Just as I'm about ready to growl at him to spit it out, he says, "They want rocket launchers and grenades. We deal in weapons, handguns, rifles, machine guns, but what the hell do you need rocket launchers and grenades for, unless you're invading a country?"
I shrug, "I'll handle it. Rossi is crazy, and paranoid that we're all coming for his family."
In our world it's not ridiculous to think at some point that will happen, but he takes it further than most of us. We take precautions, but this man has frequent meltdowns and is confident he is being followed. It makes it difficult to work with him, because everything you do is perceived as a threat.

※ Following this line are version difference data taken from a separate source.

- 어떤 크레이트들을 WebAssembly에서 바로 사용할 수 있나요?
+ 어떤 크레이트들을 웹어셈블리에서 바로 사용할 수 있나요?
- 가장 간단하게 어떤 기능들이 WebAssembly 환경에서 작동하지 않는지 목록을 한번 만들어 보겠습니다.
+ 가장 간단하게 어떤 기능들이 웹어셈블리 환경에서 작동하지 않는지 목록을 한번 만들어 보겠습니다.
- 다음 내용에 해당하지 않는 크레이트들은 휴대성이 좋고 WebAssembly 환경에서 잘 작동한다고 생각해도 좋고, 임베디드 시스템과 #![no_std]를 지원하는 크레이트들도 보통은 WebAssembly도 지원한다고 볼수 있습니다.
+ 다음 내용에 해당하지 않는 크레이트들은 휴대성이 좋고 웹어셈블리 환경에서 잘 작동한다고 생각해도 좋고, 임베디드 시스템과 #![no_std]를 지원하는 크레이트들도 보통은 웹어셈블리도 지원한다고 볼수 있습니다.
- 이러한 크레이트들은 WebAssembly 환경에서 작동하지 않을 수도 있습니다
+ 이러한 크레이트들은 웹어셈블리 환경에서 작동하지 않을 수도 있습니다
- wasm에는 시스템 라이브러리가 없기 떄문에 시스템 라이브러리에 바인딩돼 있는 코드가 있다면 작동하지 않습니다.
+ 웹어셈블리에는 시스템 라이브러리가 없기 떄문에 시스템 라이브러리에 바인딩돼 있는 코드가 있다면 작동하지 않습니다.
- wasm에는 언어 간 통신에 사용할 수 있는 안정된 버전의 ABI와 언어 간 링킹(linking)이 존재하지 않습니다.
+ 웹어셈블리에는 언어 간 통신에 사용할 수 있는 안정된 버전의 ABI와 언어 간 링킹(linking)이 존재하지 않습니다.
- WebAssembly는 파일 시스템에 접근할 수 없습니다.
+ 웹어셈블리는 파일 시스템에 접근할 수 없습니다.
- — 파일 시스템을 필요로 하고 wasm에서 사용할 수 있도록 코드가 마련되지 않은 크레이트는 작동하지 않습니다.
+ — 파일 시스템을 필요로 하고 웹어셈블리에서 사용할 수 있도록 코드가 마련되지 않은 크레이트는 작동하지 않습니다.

I chuckle as I remember my interaction with him two years ago, "One time I was in a meeting with him, totally civil, just renegotiating terms, and I unbuttoned my jacket when I went to sit down and he pulled a gun on me. He thought I was pulling out a firearm, but I was just trying to sit the fuck down. He is crazy but I wouldn't worry about it. He keeps the grenades and launchers at his house, to be ready for the imminent attack that likely isn't coming."
He rubs his hand over his jaw in quiet contemplation, "I should put Drake on it but the old man probably wouldn't live through a meeting with him."
The truth is that he shouldn't be the head of his family anymore. His son should've taken over long ago, because one of two things will happen, either he'll get himself killed, or land the entire family in prison. He's losing it and becoming a liability to everyone that matters to him.
"How's my sister?"
Again I rub my temples, knowing my day is about to get fucking worse, "Not good. She thinks I'm three hours away fucking around on her."
He clenches his fists, "And why would she think that?"
I chuckle at his reaction, because while we're working together and getting along for the most part, Domenic is always ready to punch my face in, he's always waiting for a reason to justify it.
"We were on Facetime, and she heard my secretary come in and lost it. Fucking hung up on me. I didn't fuck anyone for six years. I'm sure as hell not going to now that I've got her."
He stops rubbing his jaw, and looks at me like I've grown an extra head, "Come on, man. I'm not an idiot, you must have fucked another woman in all that time."
I shrug my shoulders with a chuckle, "Crazy, I know, but the moment I laid eyes on her, I never wanted anybody else."
He shakes his head as he rises from his chair, "I don't know if you're crazy about her, or just plain crazy."
Walking to the door, he throws over his shoulder, "Later, asshole."
I respond the same as I always do, "Bye, dickhead. Have the day you deserve."